Молча, не поднимая глаз, Джон и его высокопоставленная гостья подошли друг к другу.

— Да, — ответил он с напором, уверенностью и даже почти с угрозой. Елизавета никогда не видела его таким.

— За Джеймса III! — Она подняла бокал и вдруг рассмеялась. — И за то, что я больше не считаю вас развратной женщиной. Простите меня, леди Дервентвотер.

Джон немного странно посмотрел на нее и сказал:

— Да, вы были не правы.

Леди Дервентвотер откашлялась и проговорила:

— Мистер Уэстон, предлагаю отложить наше дело до завтра. Я останусь в Гилфорде и вернусь, как только стемнеет. Сожалею, что не была знакома с вами раньше, миссис Уэстон. И знаете, что я еще вам скажу? Вы не должны опасаться других женщин. Вы сами просто красавица и, я думаю, очень любимы. До свидания.

И она ушла, немного развернувшись боком, чтобы пронести через дверь свою широкую юбку. Джон освещал ей путь, и Елизавета воспользовалась моментом, чтобы проскользнуть обратно к себе в комнату, лечь в постель и задуть свечи. Но ее муж был не из тех, кого испугаешь темнотой, поэтому, предварительно постучавшись, он открыл дверь и вошел в комнату со свечой в руке.

— Ну, теперь вы все знаете, — сказал он.

— Да. Почему же вы мне раньше ничего не говорили?

Он пожал плечами:

— Якобиты действуют в строжайшей тайне.

— Да, но я же ваша жена.

— Правда? — переспросил он. — Неужели правда?

— Вы же знаете, что это так.

— Однажды вы предали меня. А доверие — это цветок, который не так просто вырастить.

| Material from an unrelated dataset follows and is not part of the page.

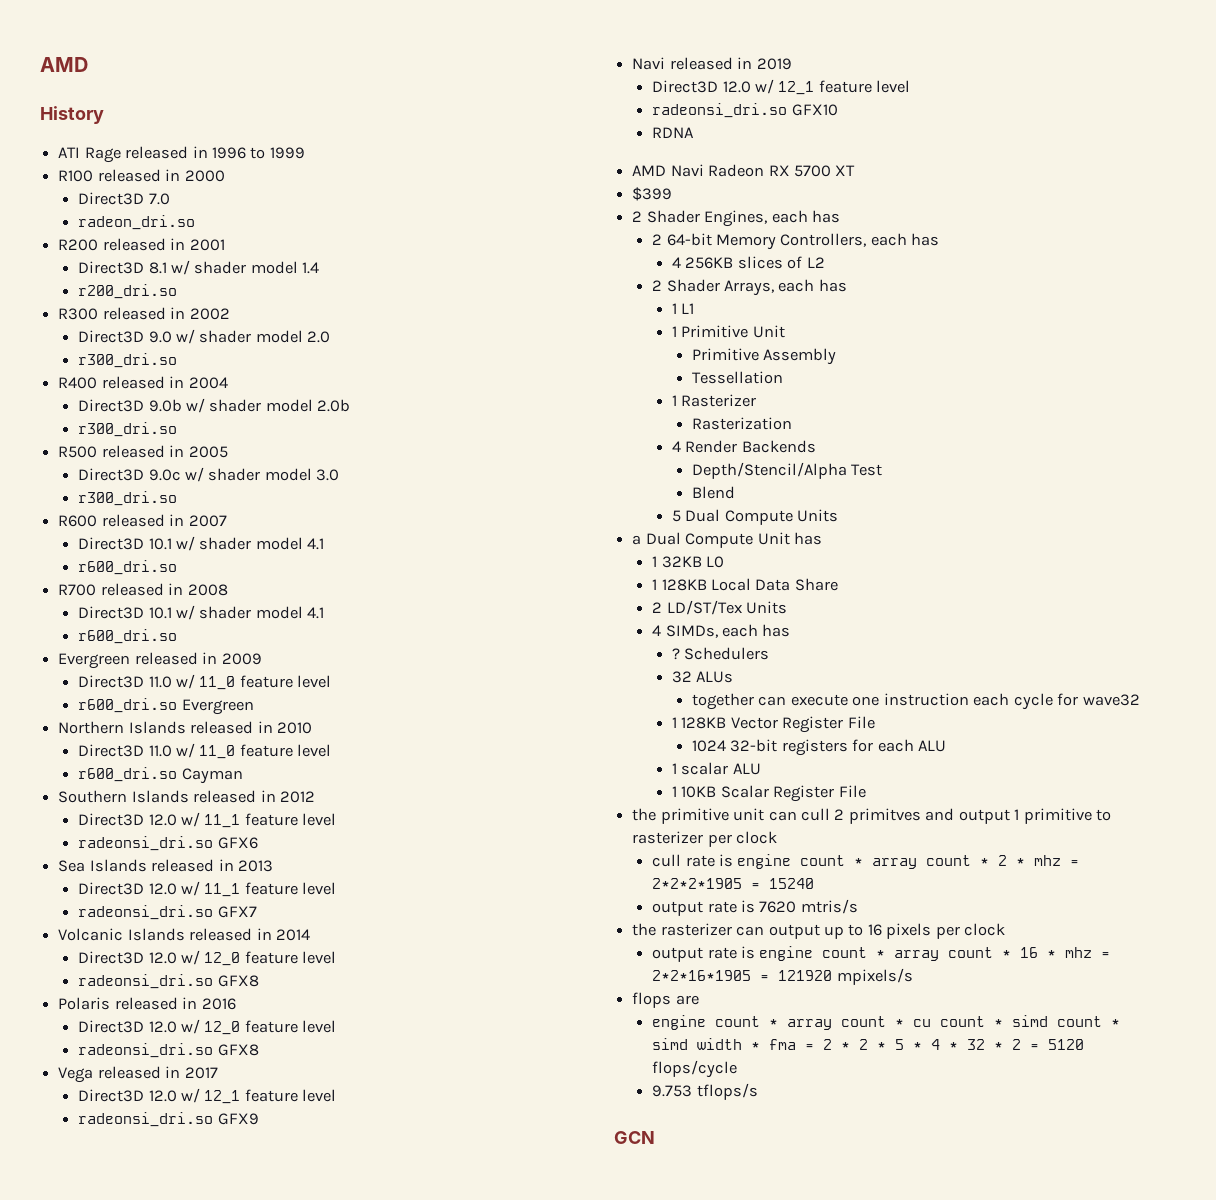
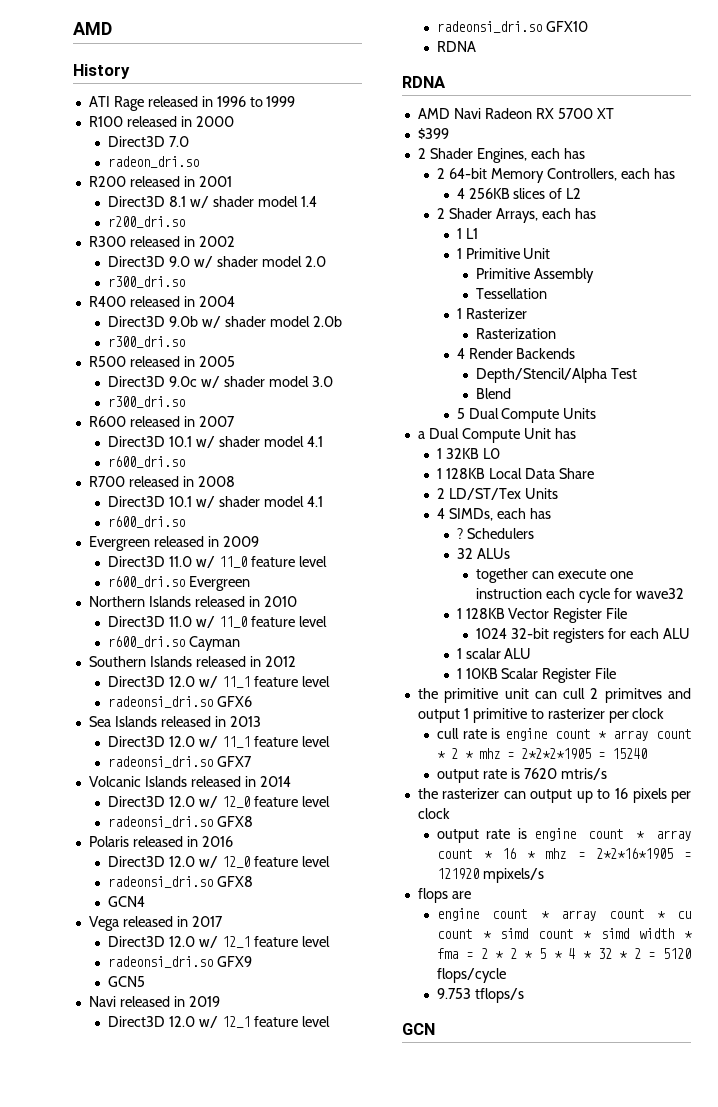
+ GCN4
+ GCN5
  radeonsi_dri.so GFX10
+ RDNA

— Да? Но ведь и любовь тоже трудно сохранить, когда ее ежедневно топчут ногами.

— Что вы хотите сказать?

— То, что сказала. Если бы вы в то время проявляли ко мне хоть чуточку внимания, то ничего и не произошло бы.

— Теперь это бессмысленно обсуждать. Что было, то было.

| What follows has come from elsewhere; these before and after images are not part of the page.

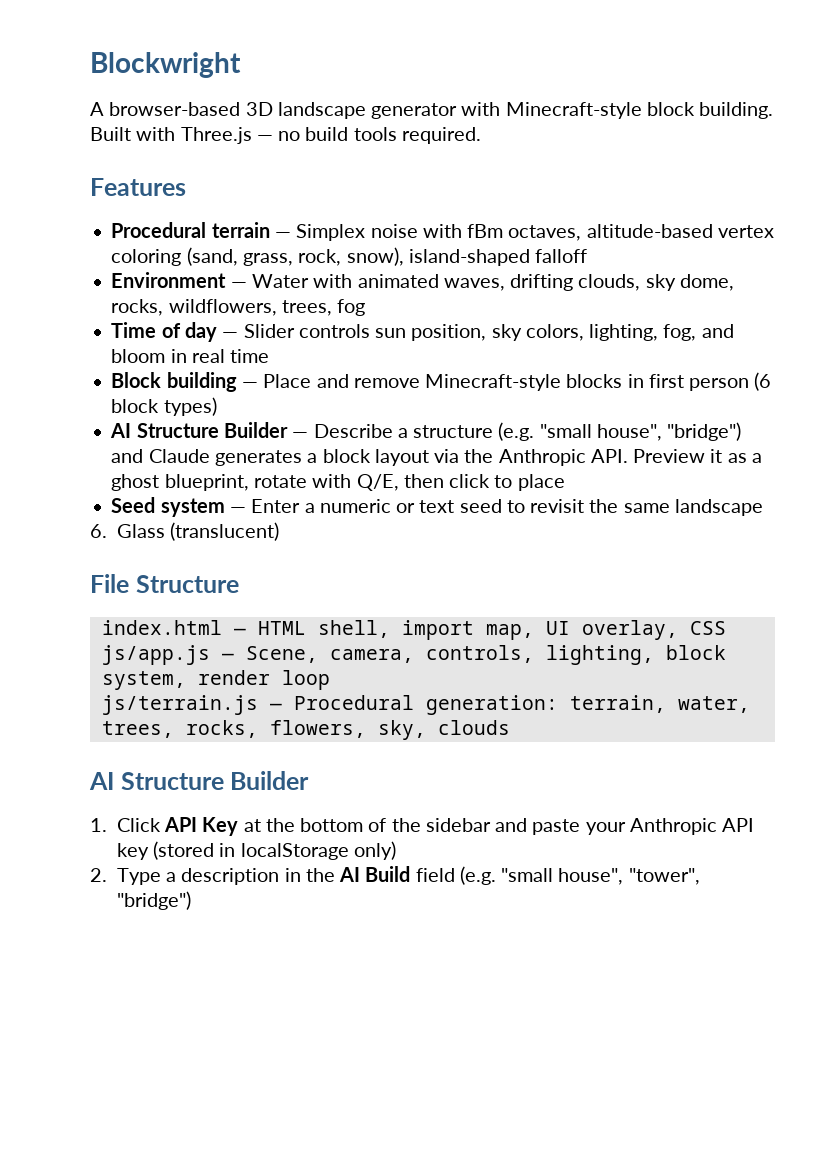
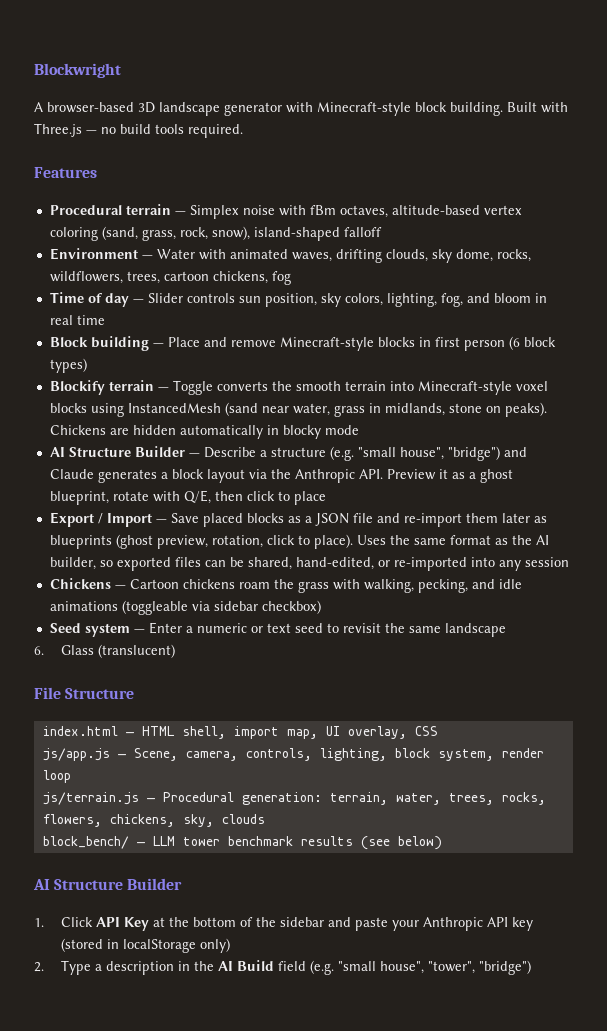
- Environment — Water with animated waves, drifting clouds, sky dome, rocks, wildflowers, trees, fog
+ Environment — Water with animated waves, drifting clouds, sky dome, rocks, wildflowers, trees, cartoon chickens, fog
+ Blockify terrain — Toggle converts the smooth terrain into Minecraft-style voxel blocks using InstancedMesh (sand near water, grass in midlands, stone on peaks). Chickens are hidden automatically in blocky mode
+ Export / Import — Save placed blocks as a JSON file and re-import them later as blueprints (ghost preview, rotation, click to place). Uses the same format as the AI builder, so exported files can be shared, hand-edited, or re-imported into any session
+ Chickens — Cartoon chickens roam the grass with walking, pecking, and idle animations (toggleable via sidebar checkbox)
- js/terrain.js — Procedural generation: terrain, water, trees, rocks, flowers, sky, clouds
+ js/terrain.js — Procedural generation: terrain, water, trees, rocks, flowers, chickens, sky, clouds
+ block_bench/ — LLM tower benchmark results (see below)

— Без сомнения. Но раз уже я нахожусь в этом доме в качестве хотя бы матери девочек или управляющей домашними делами, то сделайте милость, ставьте меня в известность. Я просто извелась за эти месяцы, думая, что вы, живя под одной крышей со мной, приваживаете проституток.

Джон как-то странно посмотрел на жену, и в его глазах загорелся скрытый огонь.

— А почему вас это волновало?

Елизавета села в кровати. Ночная рубашка едва прикрывала ей плечи.

— Если вам действительно интересно, я ревновала.

— Будь все проклято, Елизавета, вы думаете, мне было легко? Я не имел понятия, как вам угодить. Что я мог вам дать? Я не смел даже сказать вам о желании, о страсти, о вожделении — вы были слишком изысканны для этого. — Он перешел на страшный, почти безумный крик: — Господи! Я даже не знаю, люблю я вас или ненавижу. Но знаю точно, что овладею вами сейчас же, хотите вы этого или нет, или вы возненавидите меня на всю жизнь.